US6134519A

US6134519A - Voice encoder for generating natural background noise

Info

Publication number: US6134519A
Application number: US09/093,258
Authority: US
Inventors: Satoshi Aihara
Original assignee: NEC Corp
Current assignee: NEC Corp
Priority date: 1997-06-06
Filing date: 1998-06-08
Publication date: 2000-10-17
Anticipated expiration: 2018-06-08
Also published as: JP3055608B2; JPH10341211A

Abstract

A voice encoder using a VOX (voice operated transmission) control has a pitch analyzer and a high-efficiency encoder. When a voiced state is detected in an input audio signal, the input audio signal and pitch information extracted therefrom are encoded by the high-efficiency encoder and transmitted to a voice decoder. When an unvoiced state is detected, the high-efficiency encoder encodes the input audio signal without a gain of the pitch information. The encoded data without using the gain information is transmitted after a post-amble signal to obtain natural background noise.

Description

BACKGROUND OF THE INVENTION

(a) Field of the Invention

The present invention relates to a voice encoder for generating natural background noise and, more particularly, to a voice encoder for use in a digital mobile communication system which performs a VOX Voice Operated Transmission) control. The present invention also relates to a voice encoding method.

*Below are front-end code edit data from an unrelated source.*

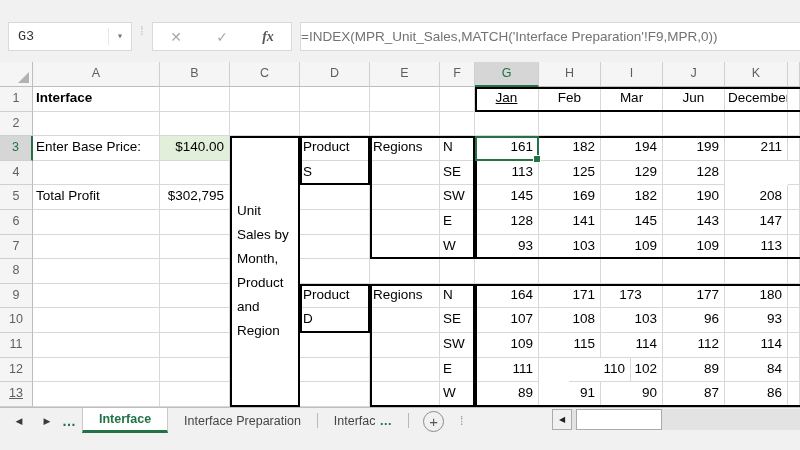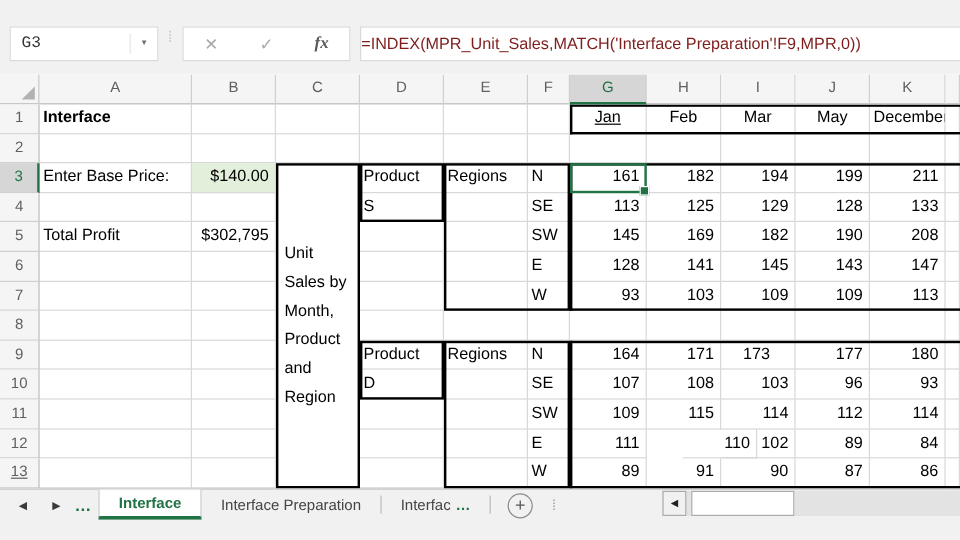"=INDEX(MPR_Unit_Sales,MATCH('Interface" #formulabox .f-text { color: #7f1d1d -> #737373 }
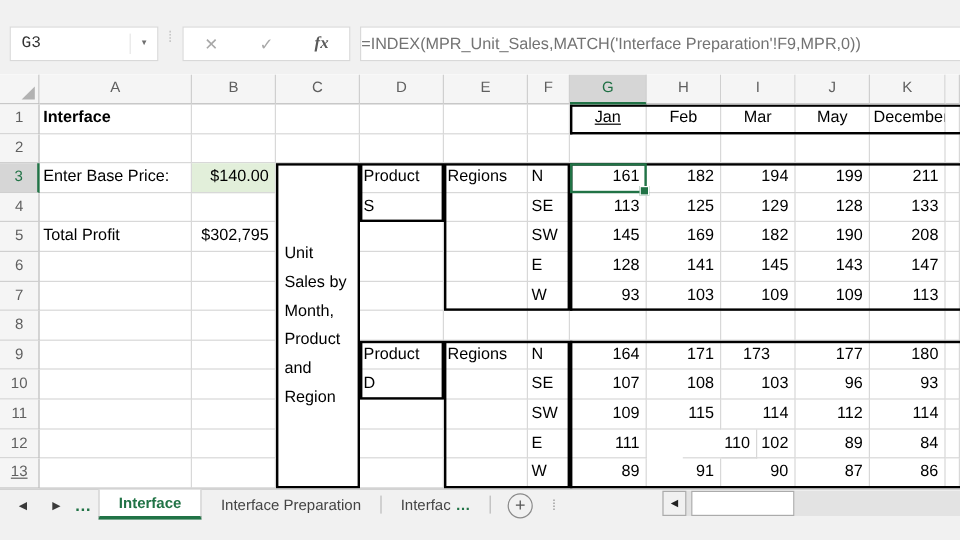"May" div.cell { text: May -> Jun }
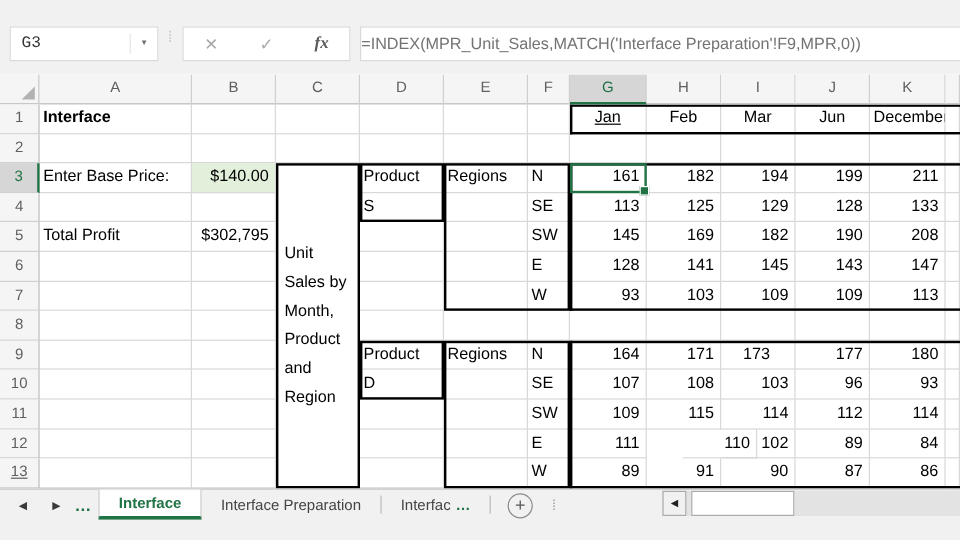"133" div.cell { html: <div>133</div> -> none }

(b) Description of the Related Art

In a digital mobile communication system, a VOX control is generally used which stops transmission of encoded signals for reduction of power dissipation when the input audio signal does not include voice in a frame. More specifically, when the communication system enters an unvoiced frame, the transmitting section of the communication system transmits a code series indicating the unvoiced frame instead of the encoded audio signals and the receiving section generates a background noise code series for a certain interval after receiving the signal thus transmitted. Such a communication system is described in, for example, JP-A-5(1993)-122165.

FIG. 1 shows a voice encoder of a conventional mobile communication system, such as mentioned above. The voice encoder comprises a voiced-unvoiced detector 11, a pitch analyzer 12, a high-efficiency encoder 13, a VOX unique word generator 14 and a data selector 15. Referring additionally to FIG. 2 showing a flowchart of the conventional voice encoder of FIG. 1, the operation of the conventional voice encoder of FIG. 1 will be described.

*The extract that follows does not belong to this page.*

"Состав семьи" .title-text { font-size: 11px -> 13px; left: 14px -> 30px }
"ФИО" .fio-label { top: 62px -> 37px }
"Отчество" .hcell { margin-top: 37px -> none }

In a digital communication system using the high-efficiency voice encoding/decoding scheme, an input audio signal is divided into a plurality of frames each having a time period of about 40 milliseconds (msec). The input audio signal, divided into the frames, is supplied to the voiced-unvoiced detector 11, wherein it is judged whether or not the input audio signal includes voice for each frame (step B1).

If it is judged that the input audio signal includes voice in the present frame, pitch parameters, which characterize the voice of each frame together with a spectrum parameter, are extracted by the pitch analyzer 12 from the input audio signal (step B2). Pitch parameters or pitch information are described in "Digital Sound Processing" pp. 57-59, by Furui, Sep. 25, 1985, Tokai University Publication Association, for instance. The pitch information from the pitch analyzer 12 is supplied together with the input audio signal to the high-efficiency encoder 13, wherein the high-efficiency voice encoding is performed (step B3) together with extracting other parameters such as spectrum parameter. The data selector 15 selects, based on the information of the voiced state of the frame, the high-efficiency encoded signal as the data for transmission, which is transmitted to the receiving section or decoder (not shown in the figure) of the communication system.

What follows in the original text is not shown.